*SOURCE INFORMATION:*
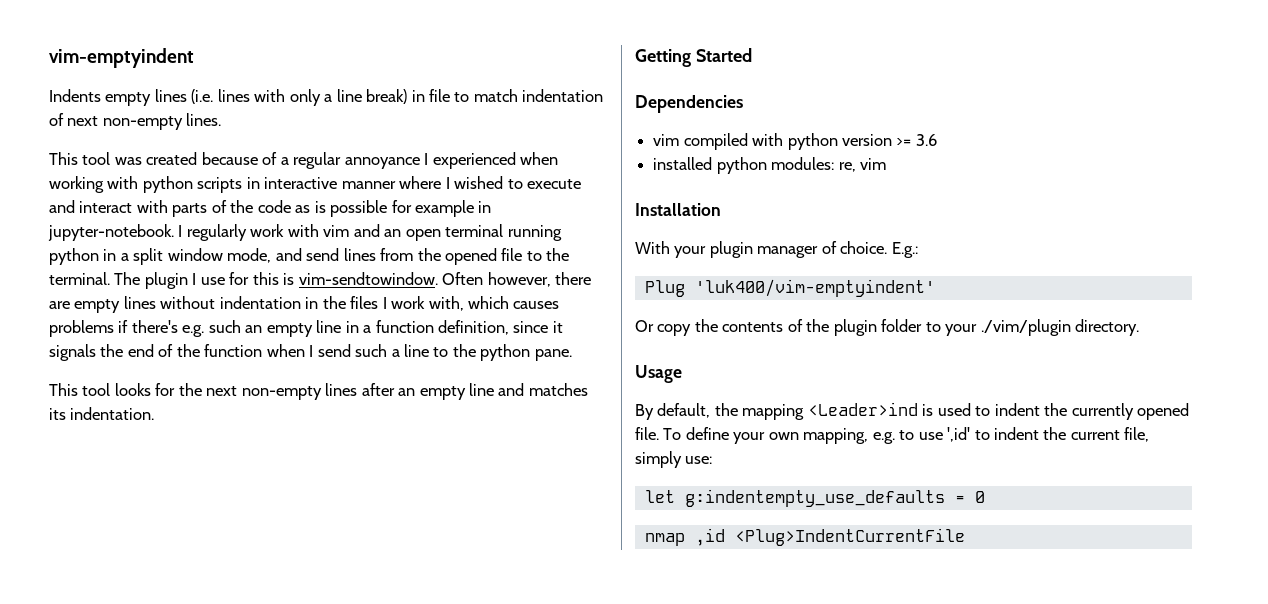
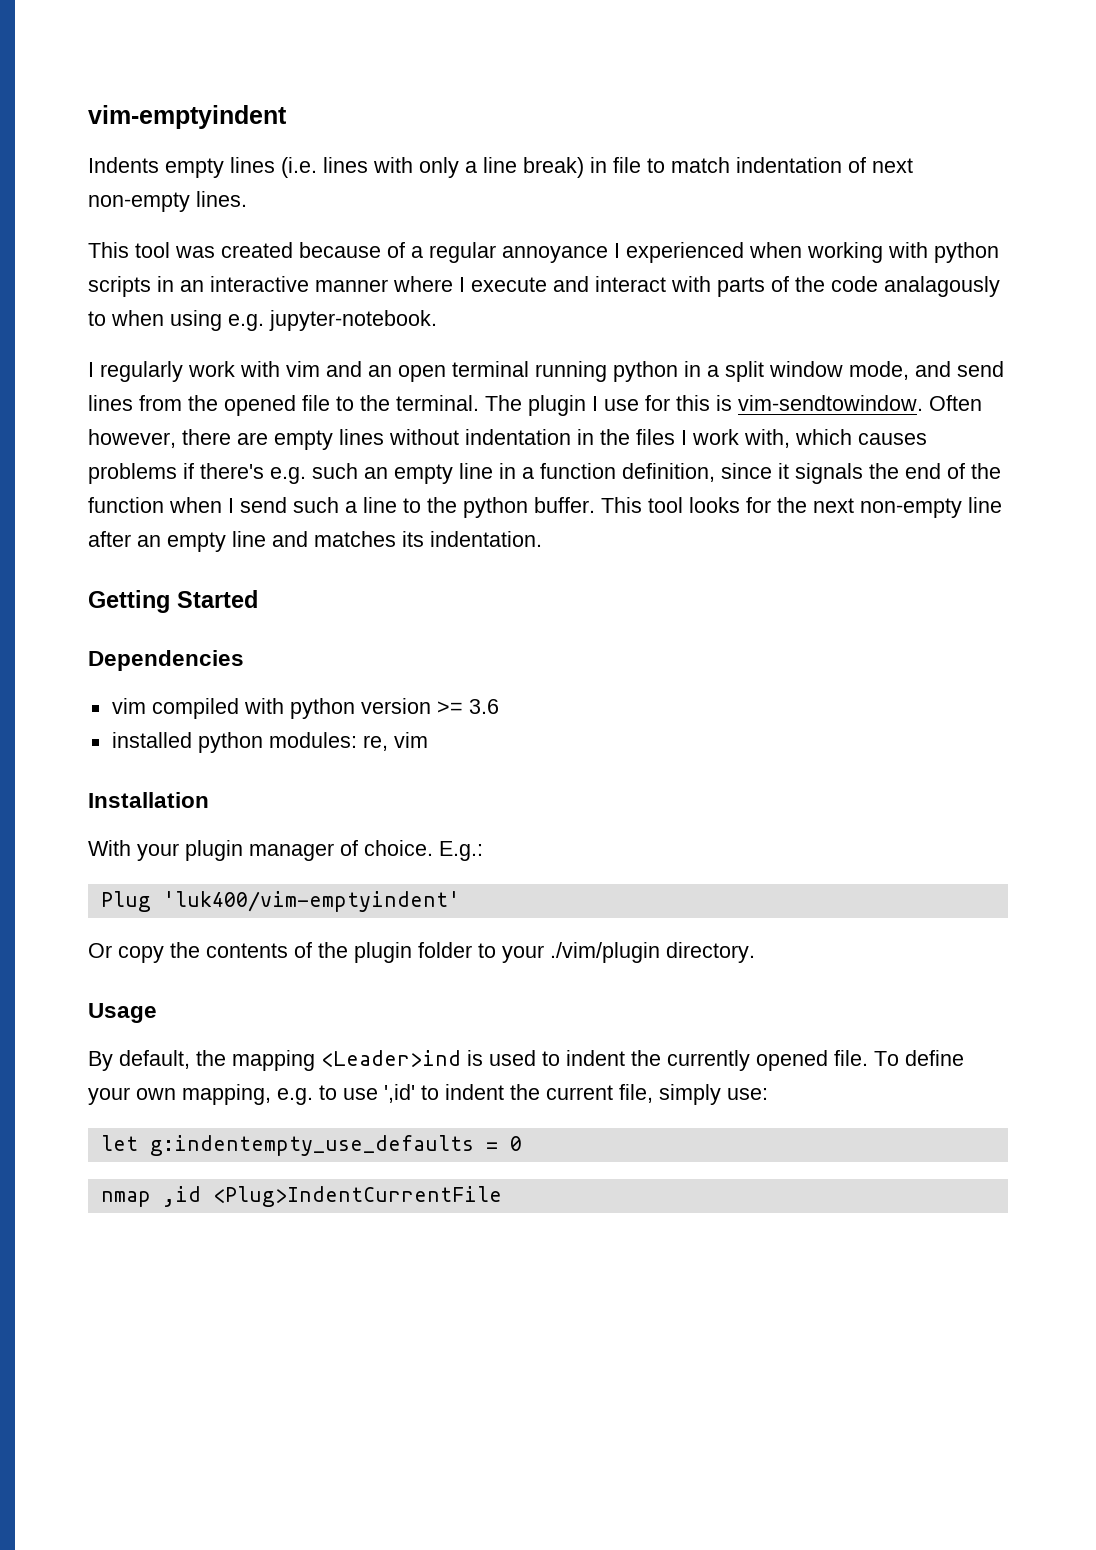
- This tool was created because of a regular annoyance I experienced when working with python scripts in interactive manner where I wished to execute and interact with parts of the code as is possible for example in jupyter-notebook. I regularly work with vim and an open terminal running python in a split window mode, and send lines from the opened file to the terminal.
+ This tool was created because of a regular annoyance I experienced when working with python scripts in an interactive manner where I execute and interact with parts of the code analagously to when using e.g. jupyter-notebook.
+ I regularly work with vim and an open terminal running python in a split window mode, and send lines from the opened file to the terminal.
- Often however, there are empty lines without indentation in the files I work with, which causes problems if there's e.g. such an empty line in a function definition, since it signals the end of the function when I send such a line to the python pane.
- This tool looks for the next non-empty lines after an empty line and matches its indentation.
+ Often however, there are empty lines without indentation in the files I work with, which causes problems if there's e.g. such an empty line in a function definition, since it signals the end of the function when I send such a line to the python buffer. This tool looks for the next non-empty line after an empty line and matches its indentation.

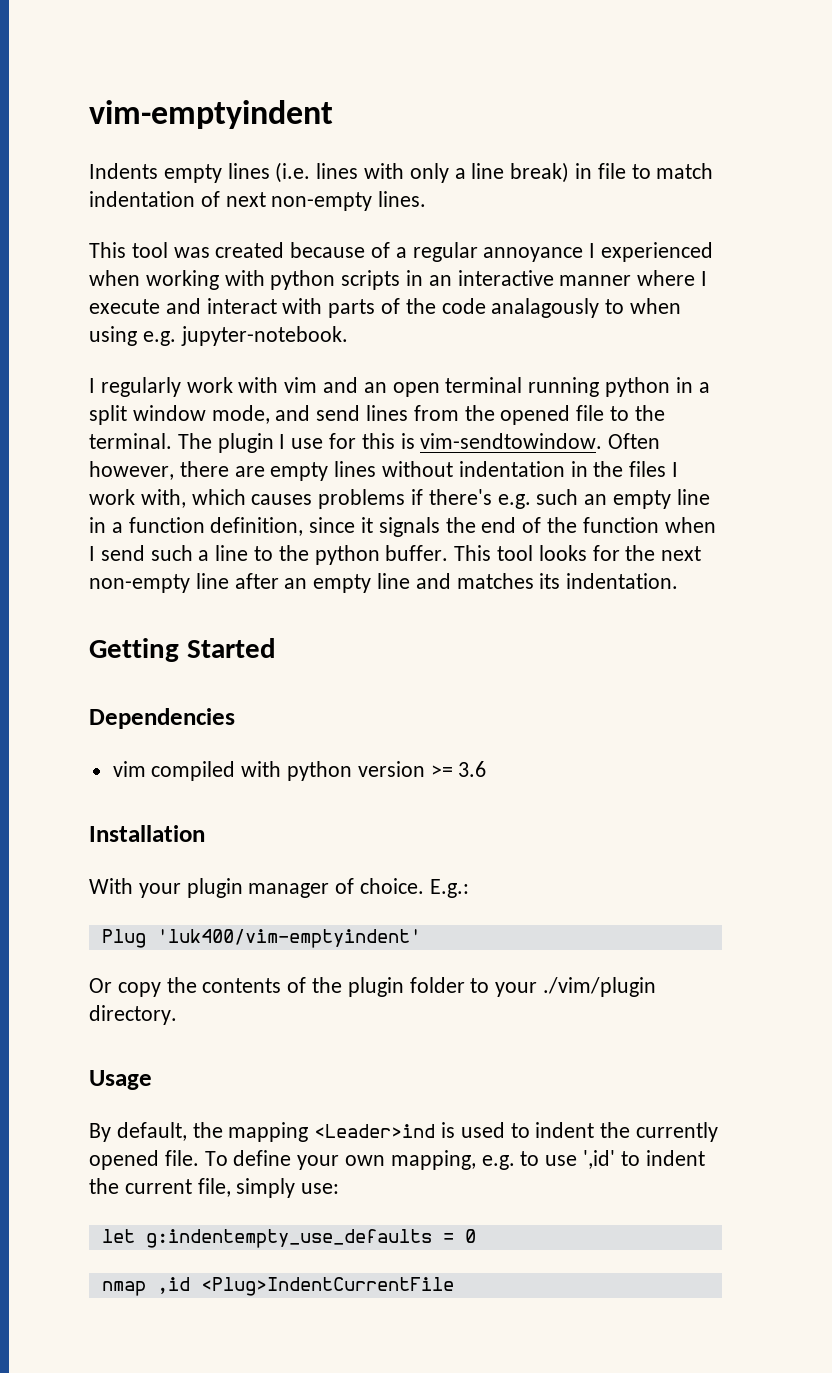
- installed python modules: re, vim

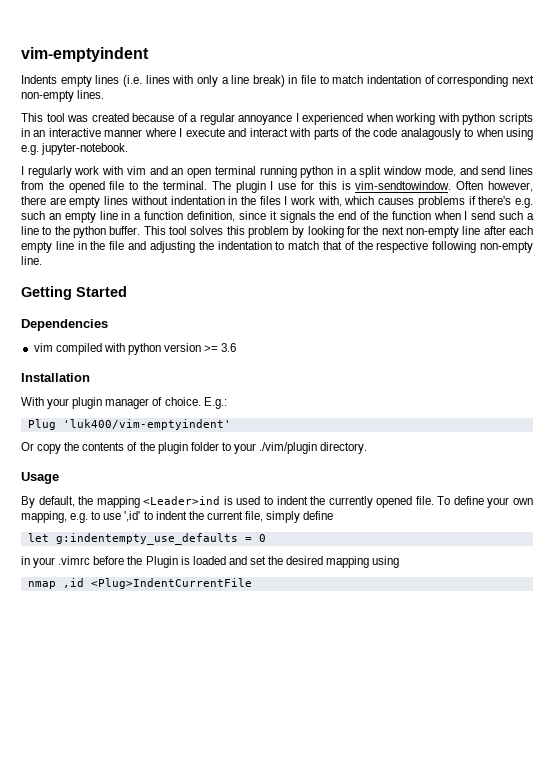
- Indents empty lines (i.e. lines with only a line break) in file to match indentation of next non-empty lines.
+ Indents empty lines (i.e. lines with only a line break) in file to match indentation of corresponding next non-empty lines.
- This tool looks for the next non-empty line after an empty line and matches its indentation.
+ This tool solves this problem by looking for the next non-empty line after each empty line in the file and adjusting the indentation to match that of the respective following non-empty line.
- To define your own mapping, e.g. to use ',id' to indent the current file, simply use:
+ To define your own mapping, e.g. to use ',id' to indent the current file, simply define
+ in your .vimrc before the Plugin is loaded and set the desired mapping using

*PROBLEM DESCRIPTION:* Copy every line of the data word for word, omitting the images.

*TASK RESULT:*
- This tool was created because of a regular annoyance I experienced when working with python scripts in interactive manner where I wished to execute and interact with parts of the code as is possible for example in jupyter-notebook. I regularly work with vim and an open terminal running python in a split window mode, and send lines from the opened file to the terminal.
+ This tool was created because of a regular annoyance I experienced when working with python scripts in an interactive manner where I execute and interact with parts of the code analagously to when using e.g. jupyter-notebook.
+ I regularly work with vim and an open terminal running python in a split window mode, and send lines from the opened file to the terminal.
- Often however, there are empty lines without indentation in the files I work with, which causes problems if there's e.g. such an empty line in a function definition, since it signals the end of the function when I send such a line to the python pane.
- This tool looks for the next non-empty lines after an empty line and matches its indentation.
+ Often however, there are empty lines without indentation in the files I work with, which causes problems if there's e.g. such an empty line in a function definition, since it signals the end of the function when I send such a line to the python buffer. This tool looks for the next non-empty line after an empty line and matches its indentation.

- installed python modules: re, vim

- Indents empty lines (i.e. lines with only a line break) in file to match indentation of next non-empty lines.
+ Indents empty lines (i.e. lines with only a line break) in file to match indentation of corresponding next non-empty lines.
- This tool looks for the next non-empty line after an empty line and matches its indentation.
+ This tool solves this problem by looking for the next non-empty line after each empty line in the file and adjusting the indentation to match that of the respective following non-empty line.
- To define your own mapping, e.g. to use ',id' to indent the current file, simply use:
+ To define your own mapping, e.g. to use ',id' to indent the current file, simply define
+ in your .vimrc before the Plugin is loaded and set the desired mapping using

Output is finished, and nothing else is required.